I wanted to use the law to empower poor working-class communities and women in particular to access their rights.
‘Democracy starts within our homes and communities and we all have a collective obligation to build those structures within our communities,” says Sehaam Samaai. It was while growing up in the historic community of Bo-Kaap that Samaai first came to this realisation.
“At a young age, I saw how the law disempowered those around me and how women in particular were oppressed by the justice system. Women had no access to justice upon the dissolution of divorce or death of their spouses as they were only married in terms of Muslim rites and had no rights to their properties. Subsidies from government were accessed by these women but the City failed to transfer the properties on their names and their male spouses took advantage of this system by marrying two to three wives. Many women in my community had no choice but to accept their plight due to the economic inequities,” she says.
It is this — in addition to “the high cost of legal representation [which] stopped poor working class communities from accessing justice” — that set her on her career path.
“I wanted to use the law to empower poor working-class communities and women in particular to access their rights. I wanted to use the law as a vehicle for social change and to sensitise the law to the realities of women in my community and our townships.”
Having completed her articles at Legal Resources Centre and working for Lawyers For Human Rights as an attorney on their farmworker project, Samaai became a clinician and lecturer at the University of the Western Cape, her alma mater, where she obtained her LLM degree in constitutional development.
Under Samaai, the Women’s Legal Centre — the African feminist legal centre which advances the rights of women through strategic litigation, advocacy and training — went on to receive the Woza Awards’ Best Law Firm with Six or Less Lawyers award.
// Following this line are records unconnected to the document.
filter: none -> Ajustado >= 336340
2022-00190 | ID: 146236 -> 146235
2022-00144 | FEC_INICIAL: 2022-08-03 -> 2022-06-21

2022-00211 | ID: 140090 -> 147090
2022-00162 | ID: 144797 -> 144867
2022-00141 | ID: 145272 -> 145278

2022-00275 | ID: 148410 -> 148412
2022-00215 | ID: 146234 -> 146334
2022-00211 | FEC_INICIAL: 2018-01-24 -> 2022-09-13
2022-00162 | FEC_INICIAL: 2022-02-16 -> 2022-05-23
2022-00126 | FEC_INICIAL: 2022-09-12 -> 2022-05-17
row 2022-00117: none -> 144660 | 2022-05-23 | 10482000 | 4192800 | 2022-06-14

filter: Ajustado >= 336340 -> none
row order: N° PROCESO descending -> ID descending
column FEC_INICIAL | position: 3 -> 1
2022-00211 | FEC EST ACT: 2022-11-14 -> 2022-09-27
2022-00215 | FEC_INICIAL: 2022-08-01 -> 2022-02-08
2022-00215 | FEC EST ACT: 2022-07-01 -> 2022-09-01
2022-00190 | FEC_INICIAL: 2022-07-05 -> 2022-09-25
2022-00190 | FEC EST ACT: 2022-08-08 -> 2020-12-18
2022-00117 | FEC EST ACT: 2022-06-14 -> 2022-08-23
External recognition aside, for the mother of two, the greatest reward comes “when I see the courts developing feminist jurisprudence and making the law sensitive and the courts conscious and responsive to gendered oppression”.
“But most importantly,” she adds, “being able to amplify women’s voices in their communities and allowing them to enhance their power to change and address patriarchal customs and social arrangements in their homes, communities and society.”